Activity:
The records that follow are to be transcribed in full, leaving out each picture.

Version difference data:
--- START ---
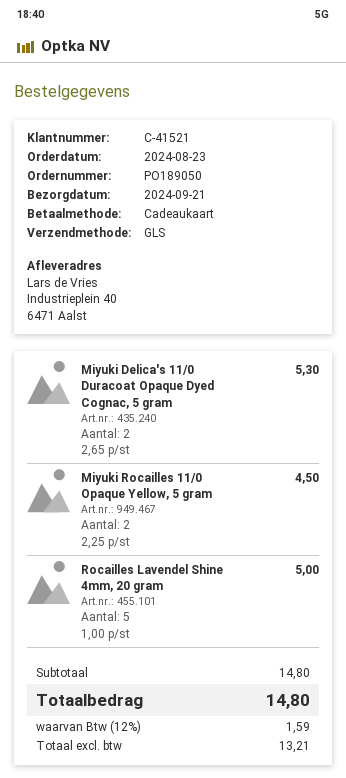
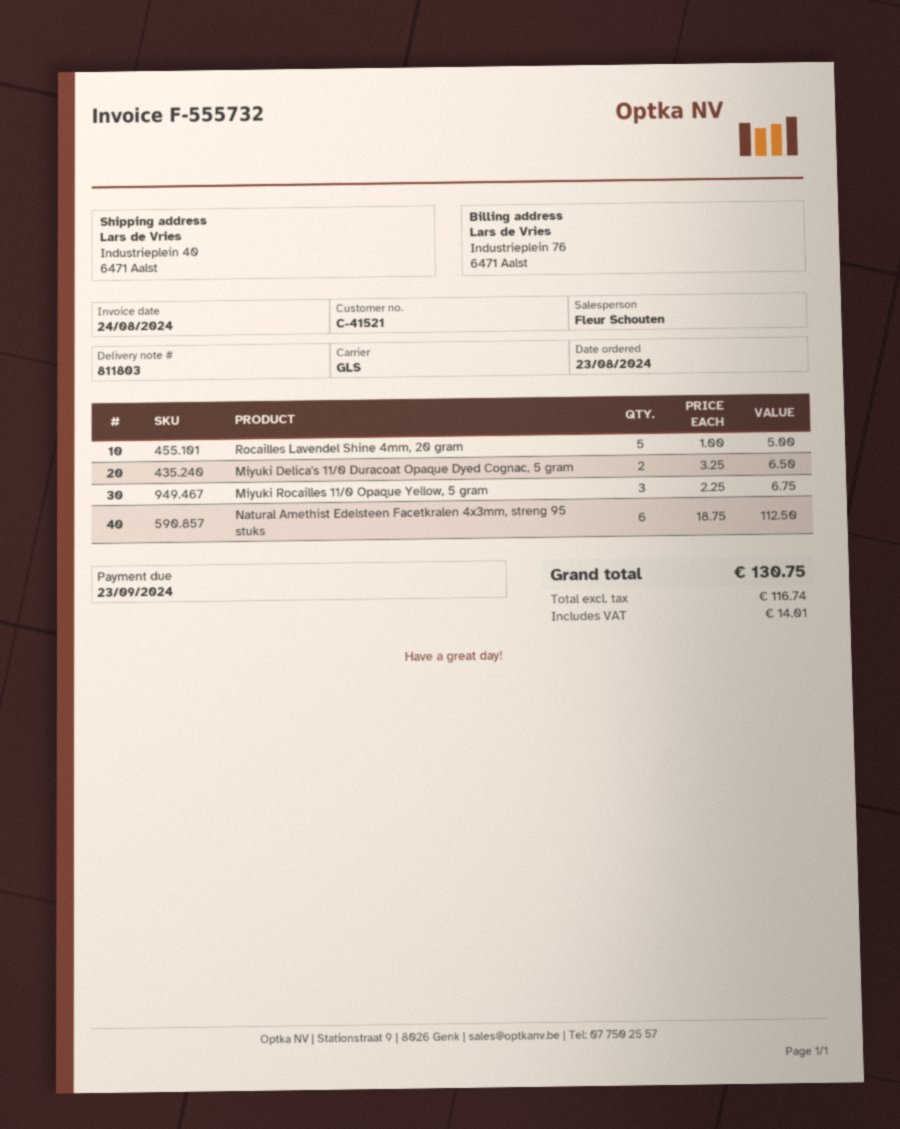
Miyuki Delica's 11/0 Duracoat Opaque Dyed Cognac, 5 gram: 2 x 2.65 = 5.30 -> 2 x 3.25 = 6.50
Miyuki Rocailles 11/0 Opaque Yellow, 5 gram: 2 x 2.25 = 4.50 -> 3 x 2.25 = 6.75
Natural Amethist Edelsteen Facetkralen 4x3mm, streng 95 stuks: none -> 6 x 18.75 = 112.50
net: 13.21 -> 116.74
tax: 1.59 -> 14.01
total: 14.80 -> 130.75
--- END ---
Solution for this exercise:
Miyuki Delica's 11/0 Duracoat Opaque Dyed Cognac, 5 gram: 2 x 2.65 = 5.30 -> 2 x 3.25 = 6.50
Miyuki Rocailles 11/0 Opaque Yellow, 5 gram: 2 x 2.25 = 4.50 -> 3 x 2.25 = 6.75
Natural Amethist Edelsteen Facetkralen 4x3mm, streng 95 stuks: none -> 6 x 18.75 = 112.50
net: 13.21 -> 116.74
tax: 1.59 -> 14.01
total: 14.80 -> 130.75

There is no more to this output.